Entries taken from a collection

<<<<

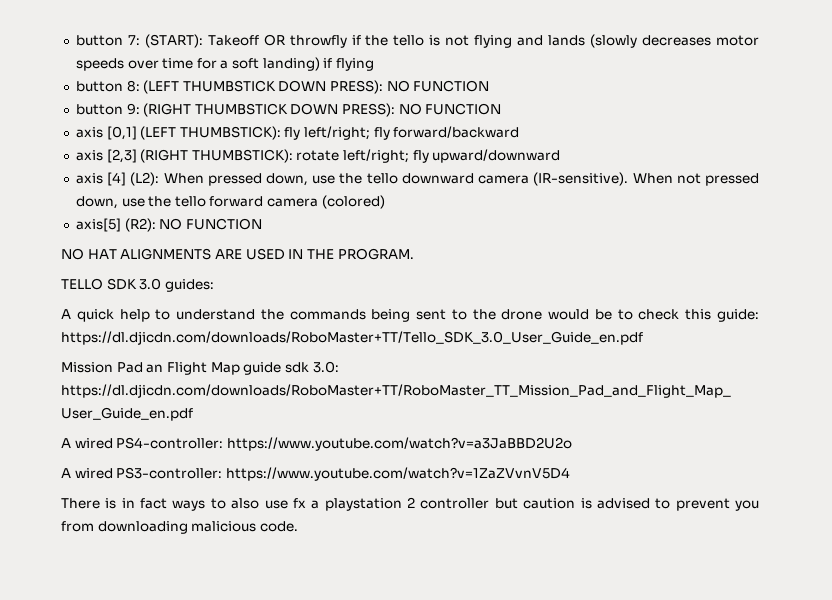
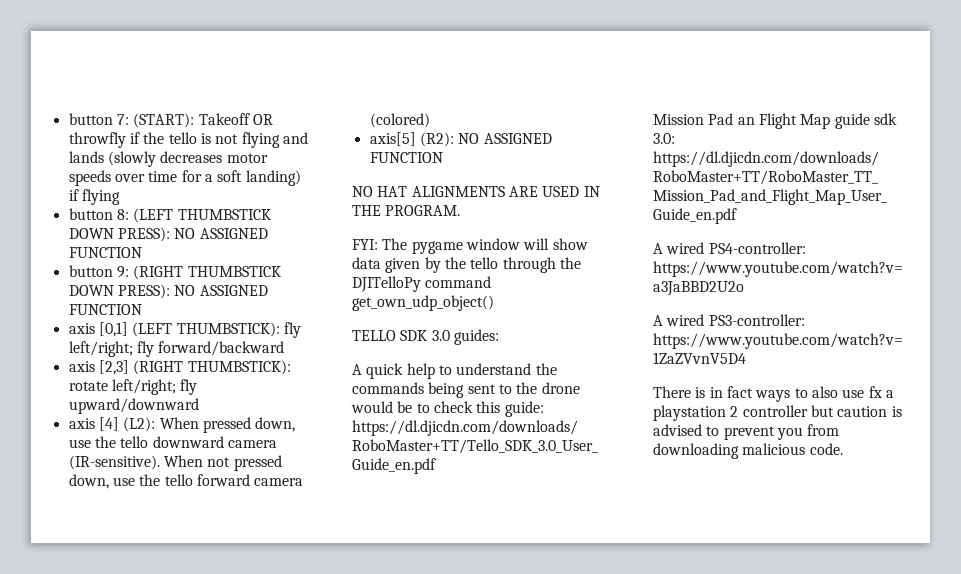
- button 8: (LEFT THUMBSTICK DOWN PRESS): NO FUNCTION
+ button 8: (LEFT THUMBSTICK DOWN PRESS): NO ASSIGNED FUNCTION
- button 9: (RIGHT THUMBSTICK DOWN PRESS): NO FUNCTION
+ button 9: (RIGHT THUMBSTICK DOWN PRESS): NO ASSIGNED FUNCTION
- axis[5] (R2): NO FUNCTION
+ axis[5] (R2): NO ASSIGNED FUNCTION
+ FYI: The pygame window will show data given by the tello through the DJITelloPy command get_own_udp_object()

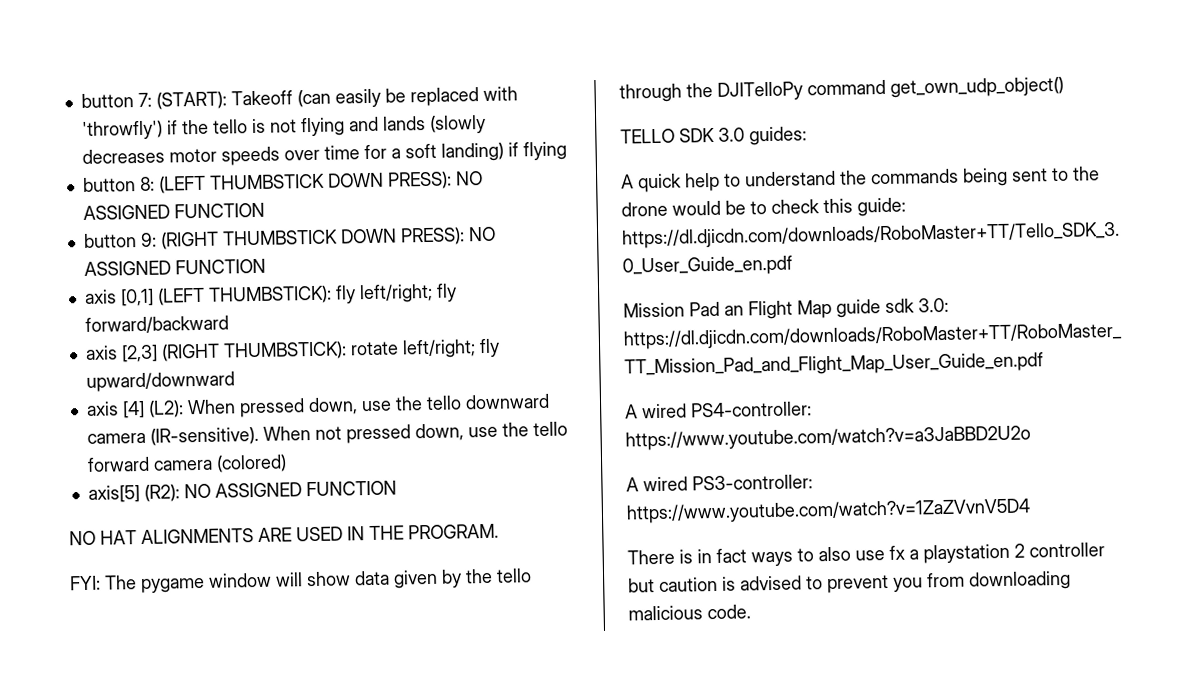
- button 7: (START): Takeoff OR throwfly if the tello is not flying and lands (slowly decreases motor speeds over time for a soft landing) if flying
+ button 7: (START): Takeoff (can easily be replaced with 'throwfly') if the tello is not flying and lands (slowly decreases motor speeds over time for a soft landing) if flying

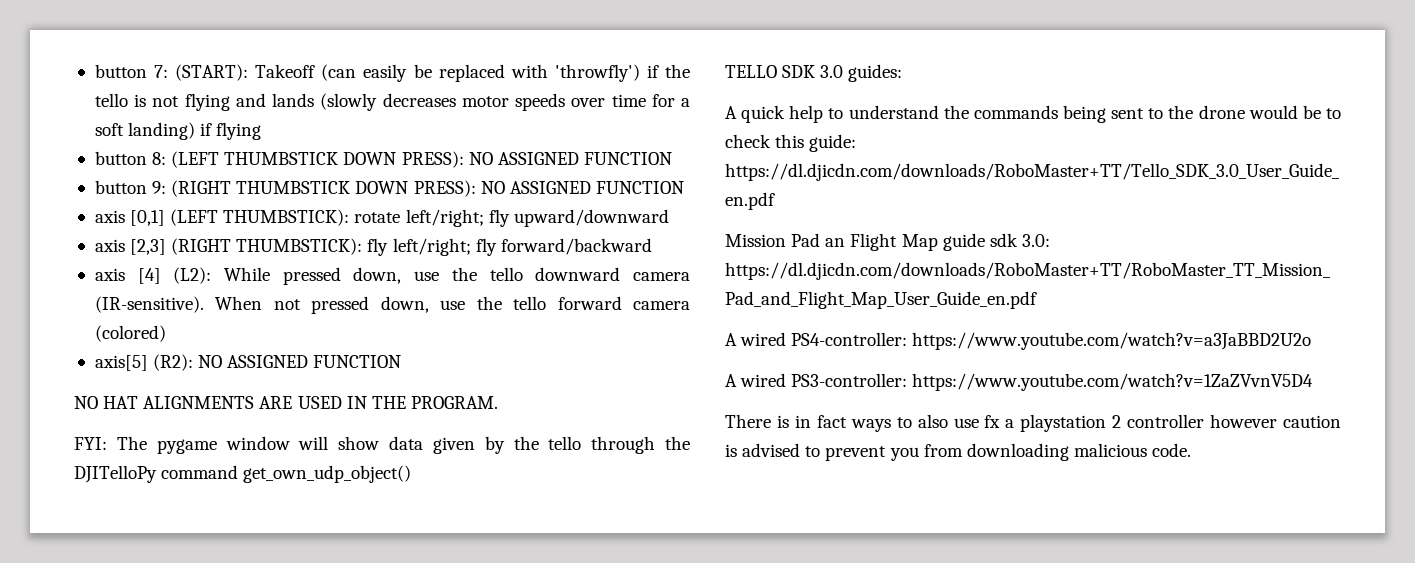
- axis [0,1] (LEFT THUMBSTICK): fly left/right; fly forward/backward
- axis [2,3] (RIGHT THUMBSTICK): rotate left/right; fly upward/downward
+ axis [0,1] (LEFT THUMBSTICK): rotate left/right; fly upward/downward
+ axis [2,3] (RIGHT THUMBSTICK): fly left/right; fly forward/backward
- axis [4] (L2): When pressed down, use the tello downward camera (IR-sensitive).
+ axis [4] (L2): While pressed down, use the tello downward camera (IR-sensitive).
- There is in fact ways to also use fx a playstation 2 controller but caution is advised to prevent you from downloading malicious code.
+ There is in fact ways to also use fx a playstation 2 controller however caution is advised to prevent you from downloading malicious code.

>>>>

## [Exercise instructions]
Leave out the pictures, and give all the records again exactly.

## [Response to the task]
- button 8: (LEFT THUMBSTICK DOWN PRESS): NO FUNCTION
+ button 8: (LEFT THUMBSTICK DOWN PRESS): NO ASSIGNED FUNCTION
- button 9: (RIGHT THUMBSTICK DOWN PRESS): NO FUNCTION
+ button 9: (RIGHT THUMBSTICK DOWN PRESS): NO ASSIGNED FUNCTION
- axis[5] (R2): NO FUNCTION
+ axis[5] (R2): NO ASSIGNED FUNCTION
+ FYI: The pygame window will show data given by the tello through the DJITelloPy command get_own_udp_object()

- button 7: (START): Takeoff OR throwfly if the tello is not flying and lands (slowly decreases motor speeds over time for a soft landing) if flying
+ button 7: (START): Takeoff (can easily be replaced with 'throwfly') if the tello is not flying and lands (slowly decreases motor speeds over time for a soft landing) if flying

- axis [0,1] (LEFT THUMBSTICK): fly left/right; fly forward/backward
- axis [2,3] (RIGHT THUMBSTICK): rotate left/right; fly upward/downward
+ axis [0,1] (LEFT THUMBSTICK): rotate left/right; fly upward/downward
+ axis [2,3] (RIGHT THUMBSTICK): fly left/right; fly forward/backward
- axis [4] (L2): When pressed down, use the tello downward camera (IR-sensitive).
+ axis [4] (L2): While pressed down, use the tello downward camera (IR-sensitive).
- There is in fact ways to also use fx a playstation 2 controller but caution is advised to prevent you from downloading malicious code.
+ There is in fact ways to also use fx a playstation 2 controller however caution is advised to prevent you from downloading malicious code.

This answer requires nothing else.